FIG. 10A and FIG. 10B illustrate an exemplary global binding site similarity between two proteins with a different SCOP fold classification but similar binding site. FIG. 10A and FIG. 10B illustrate two protein domains with Sim(Q,N)=0.5 that are classified in different SCOP folds. The sequence identity calculated from the structural alignment is in the twilight zone of sequence similarity (15.2%), but the coverage of d1hyua1 by d1djna3 in the structural alignment is at 67.5%. The sequence identity in the active site is much larger (48.2%) and there is, as evident from the figure, a clear relationship between the ligands in that the two ADP molecules overlap very closely with a heavy atom RMSD of 0.62.

FIG. 10A illustrates that NAD(P)-binding domain (SCOP domain d1hyua1 and fold classification c.3) is structurally superimposed on nucleotide-binding domain (SCOP domain d1djna3 and fold classification c.4), with their associated ligands shown in stick representation. As illustrated in FIG. 10A, 1001 represents the grey shaded portion. 1003 represents the red shaded portion. 1005 represents the blue shaded portion. 1007 represents the green shaded portion. 1009 represents the yellow shaded portion.

FIG. 10B illustrates close-up of the FAD molecule from d1hyua1 (1013 carbon atoms) and the ADP from d1djna3 (carbon atoms 1019). As illustrated in FIG. 10A and FIG. 10B, the two proteins share a large overlap of their secondary structure including the binding site (1021 and 1011 reference points). The secondary structural elements leading to a different fold classification are 1015 and 1021. As illustrated in FIG. 1013, 1011 represents the red shaded portion. 1013 represents the green shaded portion. 1015 represents the yellow shaded portion. 1017 represents the orange shaded portion. 1019 represents the grey shaded portion. 1021 represents the blue shaded portion.

FIG. 11A, FIG. 11B, FIG. 11C, FIG. 11D, FIG. 11E, and FIG. 11F illustrate an exemplary dependence of binding site similarity with other measures of structural and sequence similarity. FIG. 11A, FIG. 11B, FIG. 11C, FIG. 11D, FIG. 11E, and FIG. 11F further illustrate the relationship between similarities in binding sites and other measures of global and local geometric/sequence similarity. FIG. 11A illustrates an overall structural similarity.

As further illustrated in FIG. 11A, protein pairs with a high binding site similarity are found predominantly in proteins with a matching overall structure and large coverage of the structural alignment. However, as further illustrated in FIG. 11A, proteins with an intermediate binding site similarity (which is likely to be useful for function annotation) are observed across the entire spectrum of geometric similarity. FIG. 11B illustrates coverage of structural alignment with respect to query protein. FIG. 11B further illustrates that even when the alignment only provides a partial match of the structure (i.e., when the two proteins are in different SCOP folds), a considerable number of protein pairs still have intermediate binding site similarity.

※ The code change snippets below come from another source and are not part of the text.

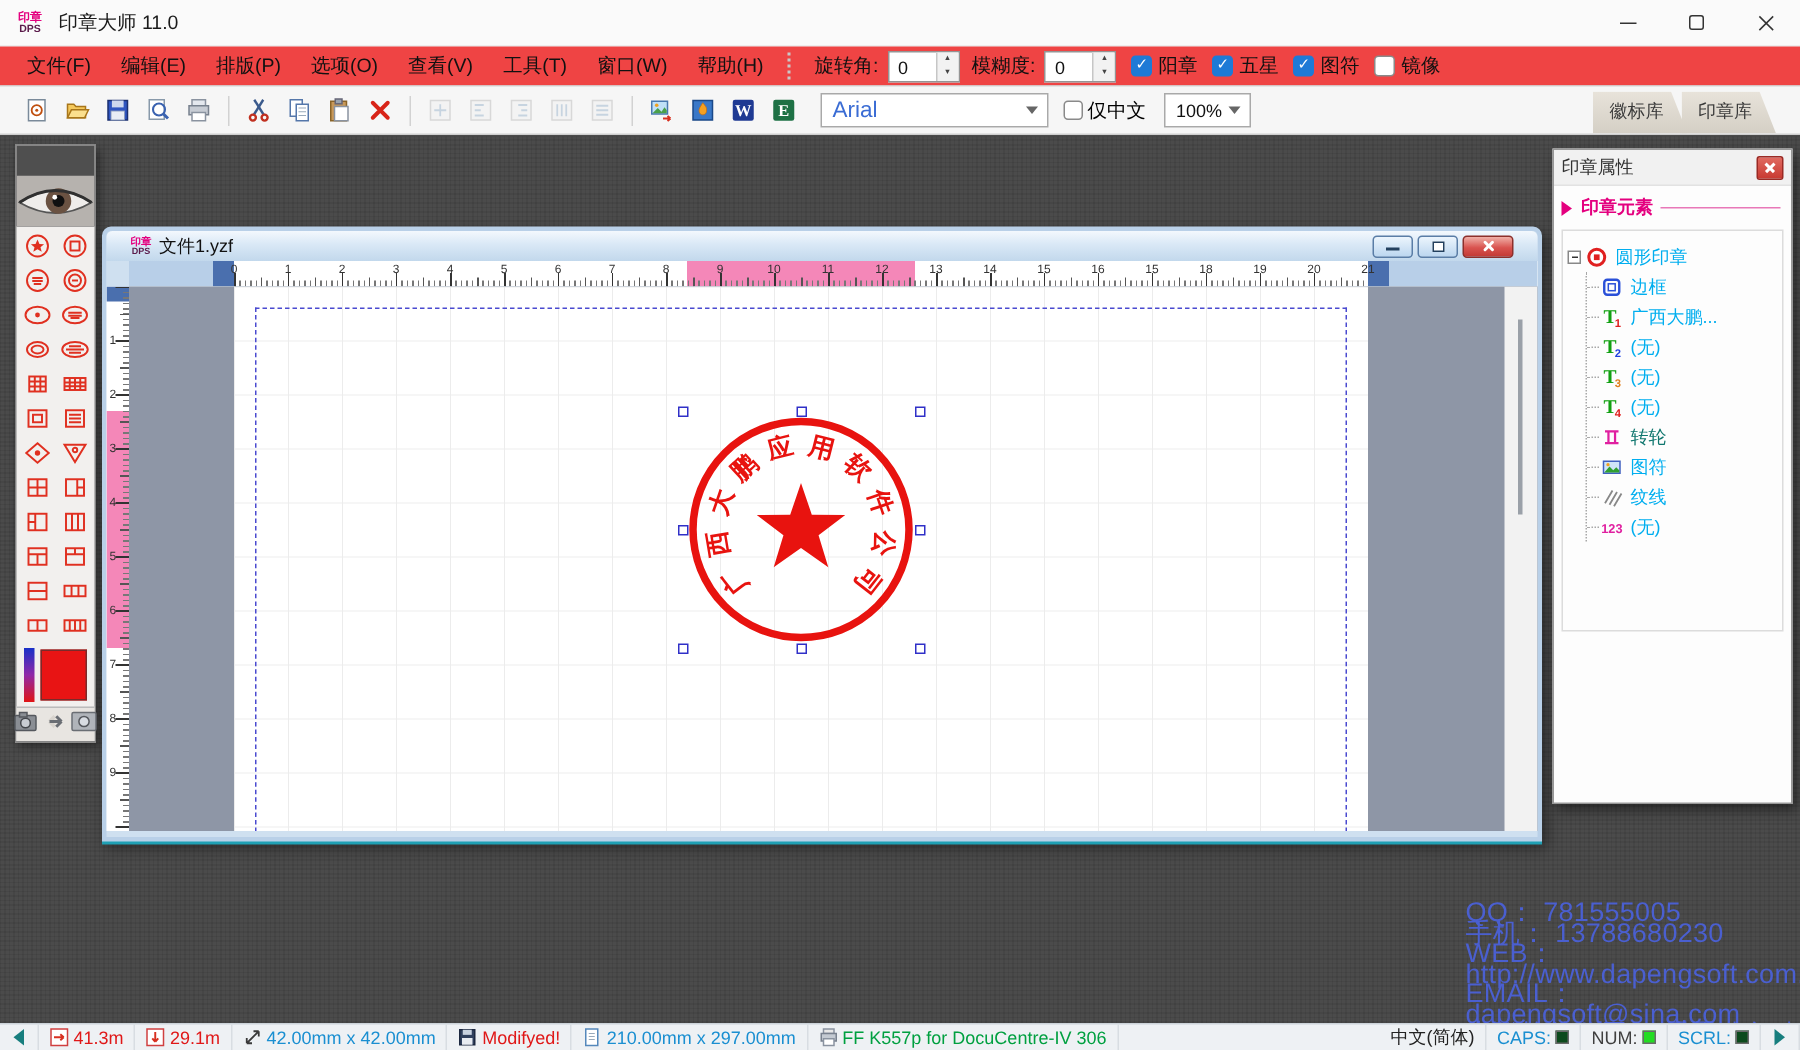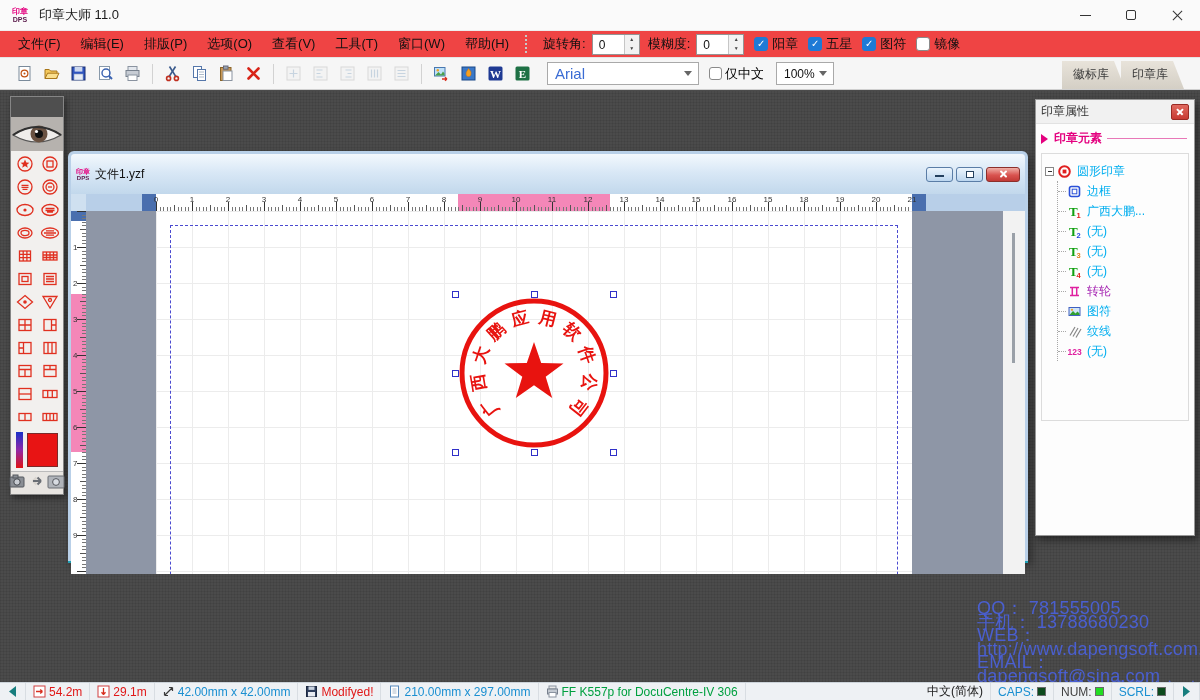--- a/index.html
+++ b/index.html
@@ -54,21 +54,21 @@
 .lp-head{height:54px;background:#4f4f4f;display:flex;align-items:flex-end;overflow:hidden}
 .lp-grid{display:grid;grid-template-columns:1fr 1fr;padding:1px 1px}
 .lp-cell{height:23px;display:flex;align-items:center;justify-content:center;border-radius:2px}
 .lp-colors{display:flex;align-items:center;gap:4px;padding:3px 5px;height:42px}
 .lp-strip{width:7px;height:36px;background:linear-gradient(#1830c8,#9028a8,#e01414)}
 .lp-swatch{width:32px;height:34px;border:1px solid #7a2a2a}
 .lp-foot{height:23px;border-top:1px solid #bbb;display:flex;align-items:center;justify-content:center;gap:2px;background:#e8e5e1}
 
 
 .doc-window{position:absolute;left:68px;top:60px;width:960px;height:410px;border:3px solid #b9d0e8;border-radius:6px 6px 0 0;background:#cfe0f0;box-shadow:0 2px 0 #1fa0b4,3px 4px 9px rgba(0,0,0,.4)}
-.doc-titlebar{height:40px;background:linear-gradient(#f3f8fd,#d9e8f6 45%,#c2d8ec);display:flex;align-items:center;padding:0 5px;border-radius:4px 4px 0 0}
+.doc-titlebar{height:20px;background:linear-gradient(#f3f8fd,#d9e8f6 45%,#c2d8ec);display:flex;align-items:center;padding:0 16px;border-radius:4px 4px 0 0}
 .doc-logo{display:flex;flex-direction:column;align-items:center;line-height:1;margin-right:5px}
 .doc-logo .l1{font-size:7px;color:#e4007f;font-weight:bold}
 .doc-logo .l2{font-size:6px;color:#5a1a4a;font-weight:bold}
 .doc-title{font-size:12px;color:#111}
 .doc-btns{margin-left:auto;display:flex;gap:3px}
 .dbtn{width:27px;height:15px;border:1px solid #5a7da6;border-radius:3px;background:linear-gradient(#ecf5fd,#bcd6ef);display:flex;align-items:center;justify-content:center;position:relative}
 .dbtn .min-g{width:9px;height:2px;background:#23405e;margin-top:4px}
 .dbtn .max-g{width:8px;height:7px;border:1px solid #23405e;background:#fff}
 .dbtn.close{width:34px;background:linear-gradient(#f0b0a8,#d9534f 55%,#c23a36);border-color:#8c2f2b}
 .dbtn.close .x1,.dbtn.close .x2{background:#fff;width:9px;height:2px;border-radius:1px}
@@ -688,21 +688,21 @@
                 </svg>
               </span>
               <span class="tree-label" style="color: rgb(0, 174, 239);">(无)</span>
             </div>
             <div class="tree-row">
               <span style="display: flex;">
                 <svg width="15" height="15" viewBox="0 0 15 15">
                   <path d="M3,3.6 H12 M3,11.4 H12 M5.3,3.6 V11.4 M9.7,3.6 V11.4" stroke="#e020a0" stroke-width="1.5" fill="none"></path>
                 </svg>
               </span>
-              <span class="tree-label" style="color: #a21caf;">转轮</span>
+              <span class="tree-label" style="color: #0f766e;">转轮</span>
             </div>
             <div class="tree-row">
               <span style="display: flex;">
                 <svg width="15" height="15" viewBox="0 0 15 15">
                   <rect x="2" y="3.5" width="11" height="8" fill="#cfe4f8" stroke="#4060c0"></rect>
                   <path d="M2.5,11 L6,7 L8.5,9.5 L10.5,7.5 L12.5,9.5 V11 Z" fill="#30a030"></path>
                   <circle cx="5" cy="5.8" r="1.1" fill="#f0a020"></circle>
                 </svg>
               </span>
               <span class="tree-label" style="color: rgb(0, 174, 239);">图符</span>
@@ -744,21 +744,21 @@
           </svg>
         </span>
       </div>
       <div class="st-item">
         <span style="display: flex;">
           <svg width="13" height="13" viewBox="0 0 13 13">
             <rect x="1" y="1" width="11" height="11" fill="#fff" stroke="#d04040"></rect>
             <path d="M3,6.5 H9.5 M9.5,6.5 L7.2,4.5 M9.5,6.5 L7.2,8.5" stroke="#d83020" stroke-width="1.3" fill="none"></path>
           </svg>
         </span>
-        <span style="color: rgb(224, 24, 24);">54.2m</span>
+        <span style="color: rgb(224, 24, 24);">41.3m</span>
       </div>
       <div class="st-item">
         <span style="display: flex;">
           <svg width="13" height="13" viewBox="0 0 13 13">
             <rect x="1" y="1" width="11" height="11" fill="#fff" stroke="#d04040"></rect>
             <path d="M6.5,3 V9.5 M6.5,9.5 L4.5,7.2 M6.5,9.5 L8.5,7.2" stroke="#d83020" stroke-width="1.3" fill="none"></path>
           </svg>
         </span>
         <span style="color: rgb(224, 24, 24);">29.1m</span>
       </div>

FIG. 11C illustrates global sequence identity derived from the structure-based sequence alignment using the query protein as reference. FIG. 11D illustrates local sequence identity computed from residues within 5 Å of ligand and structurally aligned residues. As further illustrated in FIG. 11C and FIG. 11D, protein pairs with low sequence identity both globally and in the binding site also frequently display an intermediate similarity.

FIG. 11E illustrates the minimal distance to any heavy atom of an aligned residue and FIG. 11F illustrates the Cα RMSD of the globally aligned residues in contact with the ligand (5 angstrom distance to any atom). FIG. 11E and FIG. 11F further illustrate shared local features are the dominant factors that lead to similar binding sites, highlighting the fact that proteins with different global topology can show very similar binding sites. The graph is shaded according to the logarithm of the frequency (log(Frequency+1)) protein pairs share a given property and binding site similarity.

The disclosed systems and methods can contain features that are unique to the interaction of proteins with small molecules. Specifically, structural alignment can be used to identify proteins that can potentially be used to identify ligands binding sites in a given query protein. However, the properties of the binding site can determine whether a relationship detected based on global topology is in fact meaningful. The effectiveness of the disclosed systems and methods can be attributed to a number of recent observations about the nature of protein structure space.

In a geometric sense, structure space can be complete at the domain level so that most proteins 401 are expected to have structural neighbors 403. The degree of conservation observed indicates that not only is protein structure space complete in terms of individual domains, but can be complete in terms in its ligand binding properties as well; that is, for any ligand-binding query protein there can be other structurally similar proteins that bind their ligands in roughly the same geometric location, similar to what has been observed for protein-protein interfaces.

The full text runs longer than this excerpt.